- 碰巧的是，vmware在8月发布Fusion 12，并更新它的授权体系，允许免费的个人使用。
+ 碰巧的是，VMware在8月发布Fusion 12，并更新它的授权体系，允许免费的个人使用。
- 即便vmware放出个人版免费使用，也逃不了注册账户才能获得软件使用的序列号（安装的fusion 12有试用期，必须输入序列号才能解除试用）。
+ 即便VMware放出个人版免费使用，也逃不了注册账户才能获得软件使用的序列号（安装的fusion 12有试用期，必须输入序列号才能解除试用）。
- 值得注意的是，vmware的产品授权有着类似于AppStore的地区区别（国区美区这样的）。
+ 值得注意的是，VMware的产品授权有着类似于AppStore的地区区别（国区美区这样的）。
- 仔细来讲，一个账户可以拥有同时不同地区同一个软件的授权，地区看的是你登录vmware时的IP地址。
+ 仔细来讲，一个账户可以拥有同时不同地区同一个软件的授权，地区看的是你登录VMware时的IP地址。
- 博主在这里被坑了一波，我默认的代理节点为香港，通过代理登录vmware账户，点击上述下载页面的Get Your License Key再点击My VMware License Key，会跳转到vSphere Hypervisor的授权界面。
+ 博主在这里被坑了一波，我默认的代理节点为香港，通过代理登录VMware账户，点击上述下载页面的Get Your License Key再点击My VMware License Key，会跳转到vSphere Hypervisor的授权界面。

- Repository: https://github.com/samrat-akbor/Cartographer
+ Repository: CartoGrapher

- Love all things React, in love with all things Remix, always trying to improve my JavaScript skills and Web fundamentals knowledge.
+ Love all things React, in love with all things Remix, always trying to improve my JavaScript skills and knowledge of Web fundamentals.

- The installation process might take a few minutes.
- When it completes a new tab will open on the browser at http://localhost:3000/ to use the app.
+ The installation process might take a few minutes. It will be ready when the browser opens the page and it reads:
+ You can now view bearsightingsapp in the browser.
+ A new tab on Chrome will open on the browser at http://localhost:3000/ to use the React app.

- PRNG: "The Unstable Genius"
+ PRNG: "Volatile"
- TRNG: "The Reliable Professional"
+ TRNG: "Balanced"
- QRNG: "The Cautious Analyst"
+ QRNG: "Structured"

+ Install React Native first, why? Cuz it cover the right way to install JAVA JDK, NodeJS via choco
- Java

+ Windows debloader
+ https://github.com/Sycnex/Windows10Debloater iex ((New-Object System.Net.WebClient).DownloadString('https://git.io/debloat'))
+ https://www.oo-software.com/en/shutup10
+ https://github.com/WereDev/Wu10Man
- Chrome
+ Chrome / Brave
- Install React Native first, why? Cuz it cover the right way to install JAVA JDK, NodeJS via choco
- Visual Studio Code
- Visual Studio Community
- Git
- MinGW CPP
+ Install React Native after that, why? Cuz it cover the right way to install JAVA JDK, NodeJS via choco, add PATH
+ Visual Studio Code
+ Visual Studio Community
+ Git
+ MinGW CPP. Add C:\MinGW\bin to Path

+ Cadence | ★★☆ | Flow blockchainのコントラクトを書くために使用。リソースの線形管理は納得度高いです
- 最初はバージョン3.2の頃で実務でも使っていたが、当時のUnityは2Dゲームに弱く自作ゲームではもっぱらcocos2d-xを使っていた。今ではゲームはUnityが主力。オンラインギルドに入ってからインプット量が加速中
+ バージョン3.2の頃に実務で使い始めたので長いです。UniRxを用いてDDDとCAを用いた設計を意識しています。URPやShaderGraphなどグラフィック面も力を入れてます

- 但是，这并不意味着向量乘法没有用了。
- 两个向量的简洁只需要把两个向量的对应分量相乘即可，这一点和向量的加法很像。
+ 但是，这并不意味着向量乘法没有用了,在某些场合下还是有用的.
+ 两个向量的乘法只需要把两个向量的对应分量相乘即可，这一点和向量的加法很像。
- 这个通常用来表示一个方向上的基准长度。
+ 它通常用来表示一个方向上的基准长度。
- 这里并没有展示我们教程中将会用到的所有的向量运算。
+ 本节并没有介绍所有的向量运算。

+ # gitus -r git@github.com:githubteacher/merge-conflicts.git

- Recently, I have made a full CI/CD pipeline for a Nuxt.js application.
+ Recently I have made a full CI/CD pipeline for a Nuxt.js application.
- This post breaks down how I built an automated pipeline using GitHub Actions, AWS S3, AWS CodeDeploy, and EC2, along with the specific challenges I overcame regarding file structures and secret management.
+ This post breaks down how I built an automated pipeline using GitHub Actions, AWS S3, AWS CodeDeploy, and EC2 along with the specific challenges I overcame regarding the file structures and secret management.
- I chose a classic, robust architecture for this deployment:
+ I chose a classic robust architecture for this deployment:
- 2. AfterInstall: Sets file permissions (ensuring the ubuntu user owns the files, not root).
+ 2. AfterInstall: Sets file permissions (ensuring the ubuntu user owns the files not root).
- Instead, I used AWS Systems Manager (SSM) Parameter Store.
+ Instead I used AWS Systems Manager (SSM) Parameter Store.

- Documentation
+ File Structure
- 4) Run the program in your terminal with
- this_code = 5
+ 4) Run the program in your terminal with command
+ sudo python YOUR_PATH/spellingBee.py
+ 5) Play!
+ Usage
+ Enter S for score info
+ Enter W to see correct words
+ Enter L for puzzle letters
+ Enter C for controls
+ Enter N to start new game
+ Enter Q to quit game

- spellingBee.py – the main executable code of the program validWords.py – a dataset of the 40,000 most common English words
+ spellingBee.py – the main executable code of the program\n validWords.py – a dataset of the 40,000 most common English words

===============

> _About this task_: Everything from the line with "- spellingBee.py –" to the end of the listing above is to be set down exactly, both ends included.

> _Answer space_:
- spellingBee.py – the main executable code of the program validWords.py – a dataset of the 40,000 most common English words
+ spellingBee.py – the main executable code of the program\n validWords.py – a dataset of the 40,000 most common English words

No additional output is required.